O conceito exposto por Celso Antônio Bandeira de Mello, consegue reunir os três enfoques
Serviço Público é toda atividade de oferecimento de utilidade ou comodidade material destinada à satisfação da coletividade em geral, mas fruível singularmente pelos administrados, que o Estado assume como pertinente a seus deveres e presta por si mesmo ou por quem lhe faça às vezes, sob regime de Direito Público – portanto, consagrador de prerrogativas de supremacia e de restrições especiais -, instituído em favor dos interesses definidos como públicos no sistema normativo. (2003, p. 612)
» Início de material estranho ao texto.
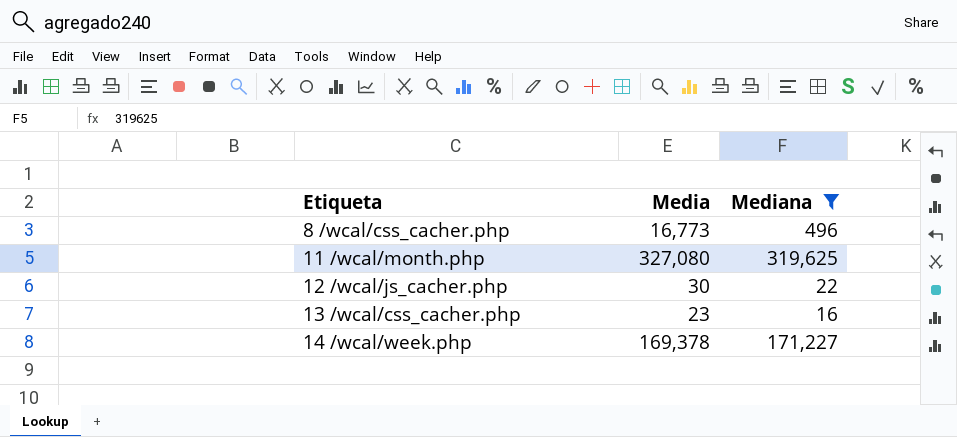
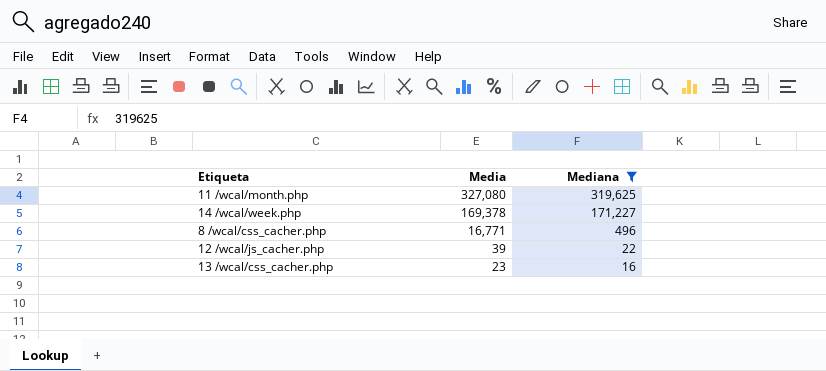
row order: Etiqueta ascending -> Media descending
8 /wcal/css_cacher.php | Media: 16,773 -> 16,771
12 /wcal/js_cacher.php | Media: 30 -> 39

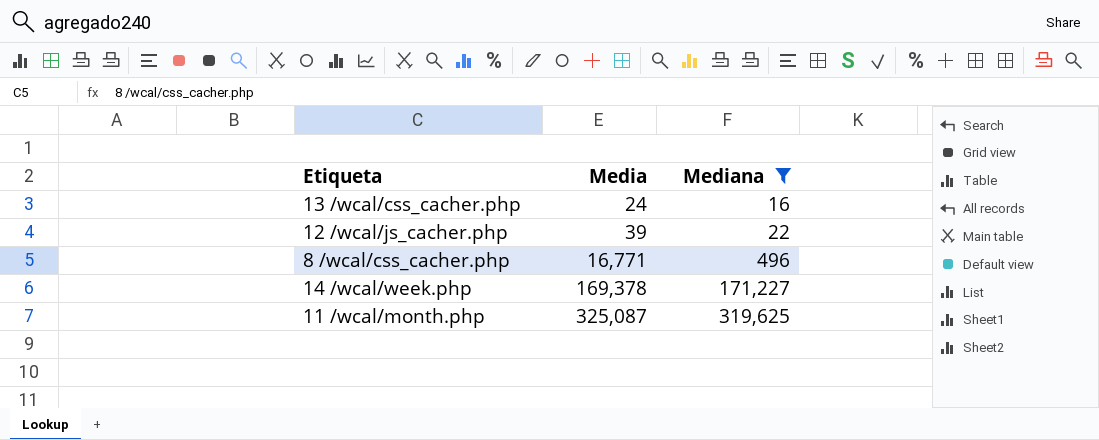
row order: Media descending -> Media ascending
13 /wcal/css_cacher.php | Media: 23 -> 24
11 /wcal/month.php | Media: 327,080 -> 325,087

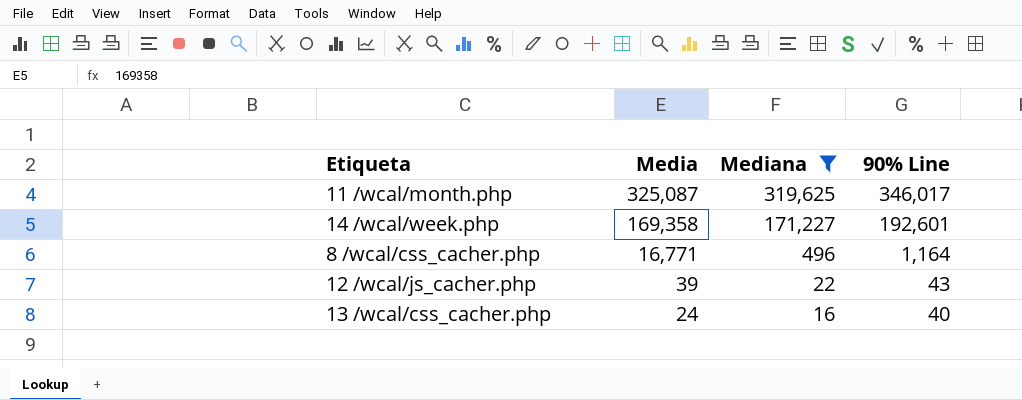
row order: Media ascending -> Media descending
column 90% Line | position: none -> 4
14 /wcal/week.php | Media: 169,378 -> 169,358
De posse desse conceito, vislumbra-se que o Estado toma para si a titularidade do serviço público porque em última análise é o provedor do bem comum, chamando pra si a titularidade desses serviços, pois não pode arriscar que a sua execução seja regida por normas privadas.
Não permite o Estado que a prestação de tais serviços fique submetida exclusivamente à livre iniciativa, que visa de sobremaneira ao lucro, caso contrário, restaria a instauração do caos social quando uma empresa privada resolvesse, por exemplo, não mais fornecer água à população de uma cidade, por não mais lhe render lucro essa atividade.
É com base nesse conceito que se apropriará de duas características do serviço público, o interesse coletivo e o regime de direito público.
O interesse coletivo significa que o serviço público diz respeito ao que a sociedade tem como metas materiais de convivência de forma não individual, por ter abdicado da sua liberdade e formado o Estado, caso contrário, não seria necessária a criação de uma ficção jurídica como o Estado, para usar de sua força através do poder de polícia.
Quanto ao regime de direito público, quer-se dizer que o Estado possui prerrogativas na relação de prestação do serviço, justamente para garantir a efetivação das necessidades públicas. No fim, essas prerrogativas são instrumentos para se conseguir a realização do bem comum.
Quanto a essa mesclagem entre interesse público e regime de direito público, mais uma vez as palavras de Celso Antônio Bandeira de Mello
Por meio de tal regime o que se intenta é instrumentar quem tenha a seu cargo garantir-lhes a prestação com os meios jurídicos necessários para assegurar a boa satisfação dos interesses públicos encarnados no serviço público. Pretende-se proteger do modo mais eficiente possível às conveniências da coletividade e, igualmente defender a boa prestação do serviço. (2003, p.613)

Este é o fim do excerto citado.